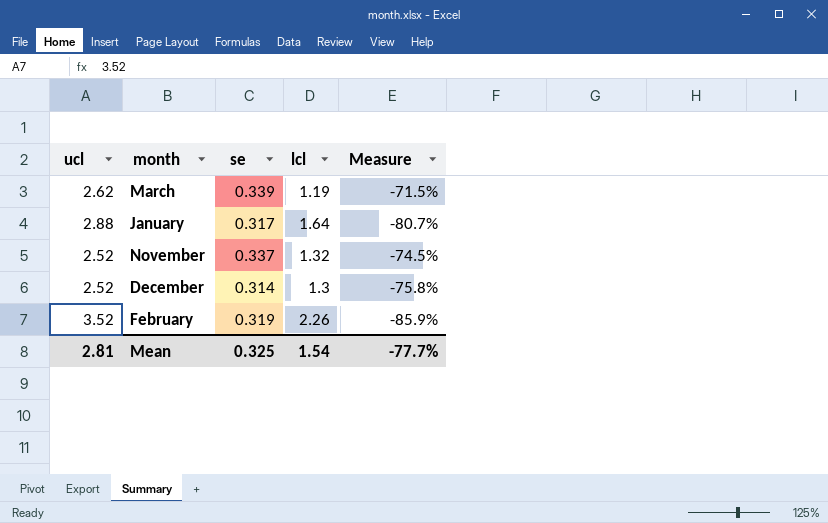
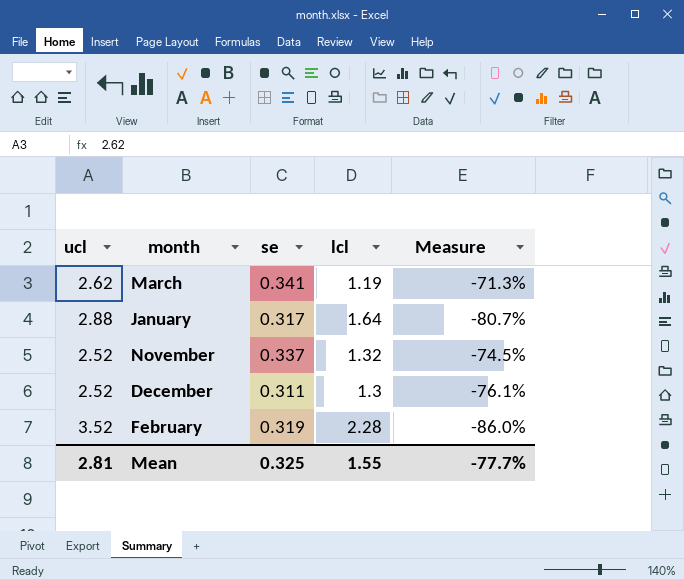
March | se: 0.339 -> 0.341
March | Measure: -71.5% -> -71.3%
December | se: 0.314 -> 0.311
December | Measure: -75.8% -> -76.1%
February | lcl: 2.26 -> 2.28
February | Measure: -85.9% -> -86.0%
Mean | lcl: 1.54 -> 1.55

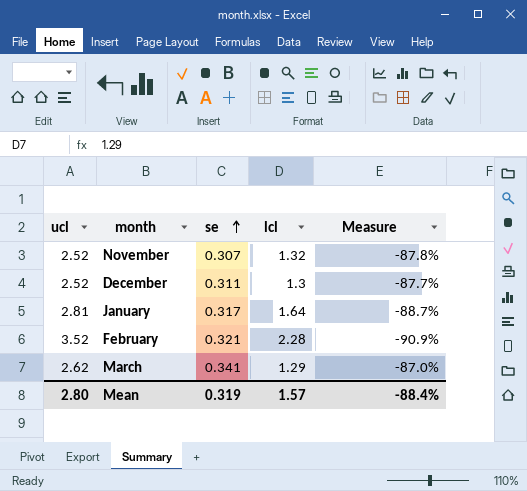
row order: none -> se ascending
column Measure | formula: ([se] - [lcl]) / [lcl] -> ([se] - [ucl]) / [ucl]
November | se: 0.337 -> 0.307
January | ucl: 2.88 -> 2.81
February | se: 0.319 -> 0.321
March | lcl: 1.19 -> 1.29
Mean | ucl: 2.81 -> 2.80
Mean | se: 0.325 -> 0.319
Mean | lcl: 1.55 -> 1.57
Mean | Measure: -77.7% -> -88.4%

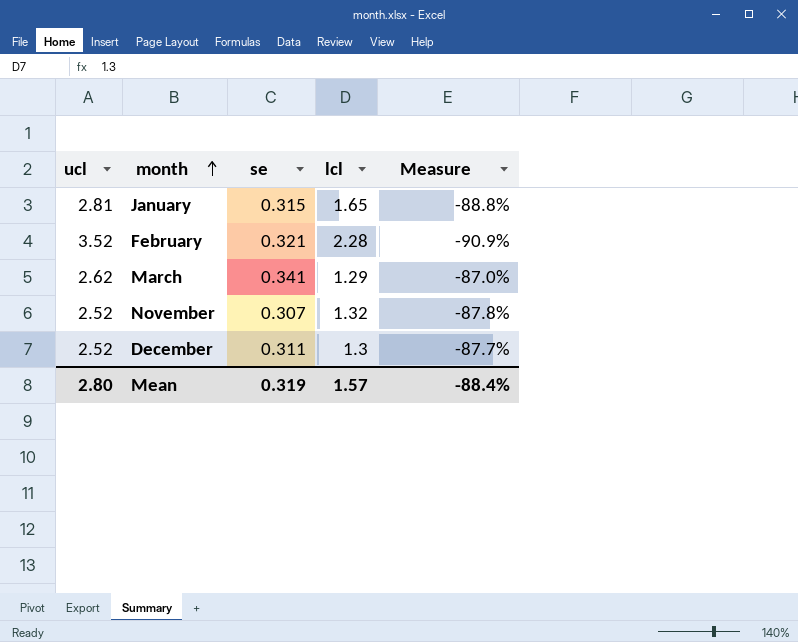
row order: se ascending -> month ascending
January | se: 0.317 -> 0.315
January | lcl: 1.64 -> 1.65
January | Measure: -88.7% -> -88.8%

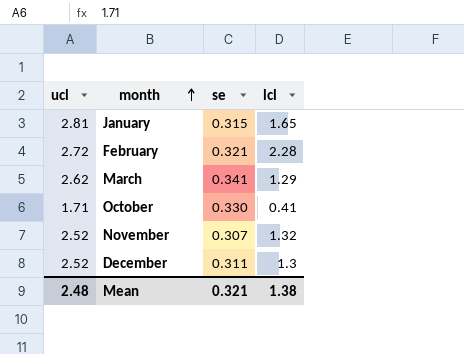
column Measure | formula: ([se] - [ucl]) / [ucl] -> none
February | ucl: 3.52 -> 2.72
row October: none -> 1.71 | 0.330 | 0.41
Mean | ucl: 2.80 -> 2.48
Mean | se: 0.319 -> 0.321
Mean | lcl: 1.57 -> 1.38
* * * *
Task description: Write out the material above once more, exactly as it reads, with no pictures.

Reply to the exercise:
March | se: 0.339 -> 0.341
March | Measure: -71.5% -> -71.3%
December | se: 0.314 -> 0.311
December | Measure: -75.8% -> -76.1%
February | lcl: 2.26 -> 2.28
February | Measure: -85.9% -> -86.0%
Mean | lcl: 1.54 -> 1.55

row order: none -> se ascending
column Measure | formula: ([se] - [lcl]) / [lcl] -> ([se] - [ucl]) / [ucl]
November | se: 0.337 -> 0.307
January | ucl: 2.88 -> 2.81
February | se: 0.319 -> 0.321
March | lcl: 1.19 -> 1.29
Mean | ucl: 2.81 -> 2.80
Mean | se: 0.325 -> 0.319
Mean | lcl: 1.55 -> 1.57
Mean | Measure: -77.7% -> -88.4%

row order: se ascending -> month ascending
January | se: 0.317 -> 0.315
January | lcl: 1.64 -> 1.65
January | Measure: -88.7% -> -88.8%

column Measure | formula: ([se] - [ucl]) / [ucl] -> none
February | ucl: 3.52 -> 2.72
row October: none -> 1.71 | 0.330 | 0.41
Mean | ucl: 2.80 -> 2.48
Mean | se: 0.319 -> 0.321
Mean | lcl: 1.57 -> 1.38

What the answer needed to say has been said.